> [EXERCISE GOAL] Copy every line from the records that holds the word "Briggs".
• • • •
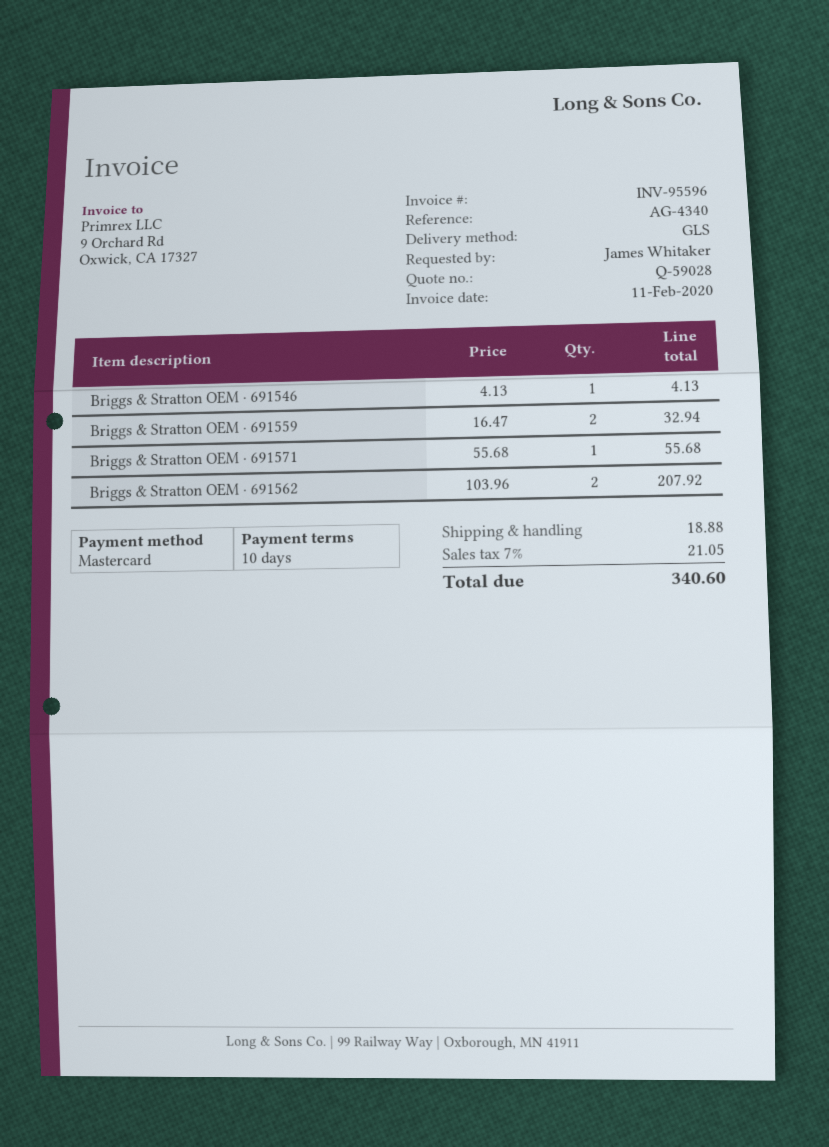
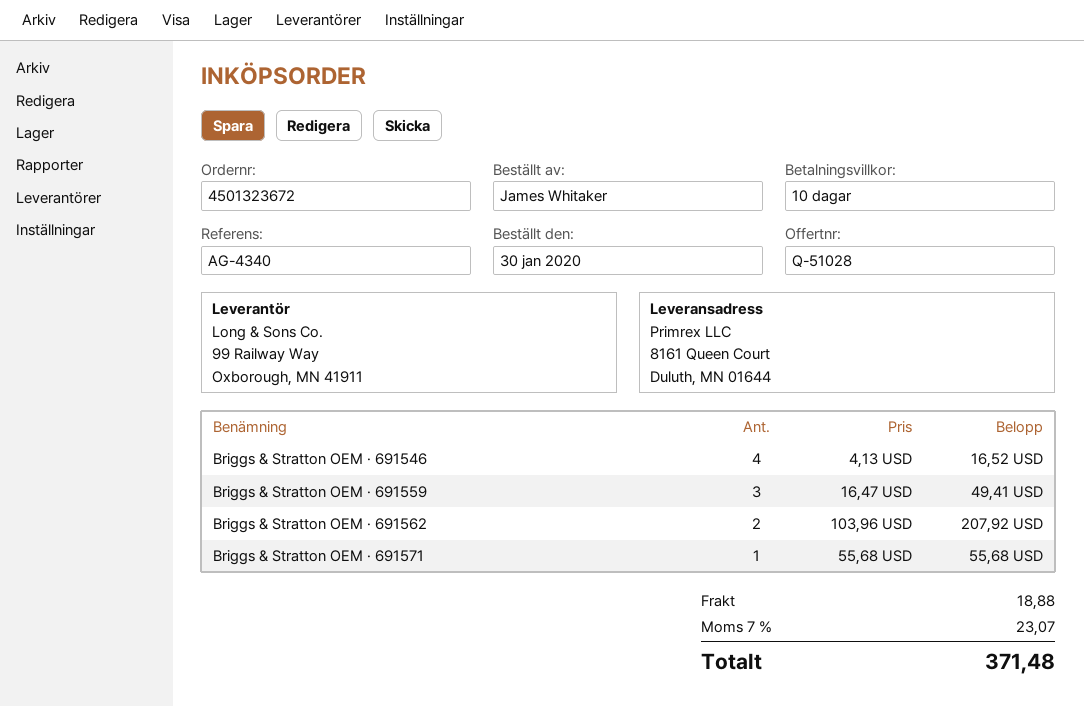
quote number: Q-59028 -> Q-51028
Briggs & Stratton OEM · 691546: 1 x 4.13 = 4.13 -> 4 x 4.13 = 16.52
Briggs & Stratton OEM · 691559: 2 x 16.47 = 32.94 -> 3 x 16.47 = 49.41
tax: 7% = 21.05 -> 7% = 23.07
total: 340.60 -> 371.48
• • • •
> [EXERCISE OUTPUT]
Briggs & Stratton OEM · 691546: 1 x 4.13 = 4.13 -> 4 x 4.13 = 16.52
Briggs & Stratton OEM · 691559: 2 x 16.47 = 32.94 -> 3 x 16.47 = 49.41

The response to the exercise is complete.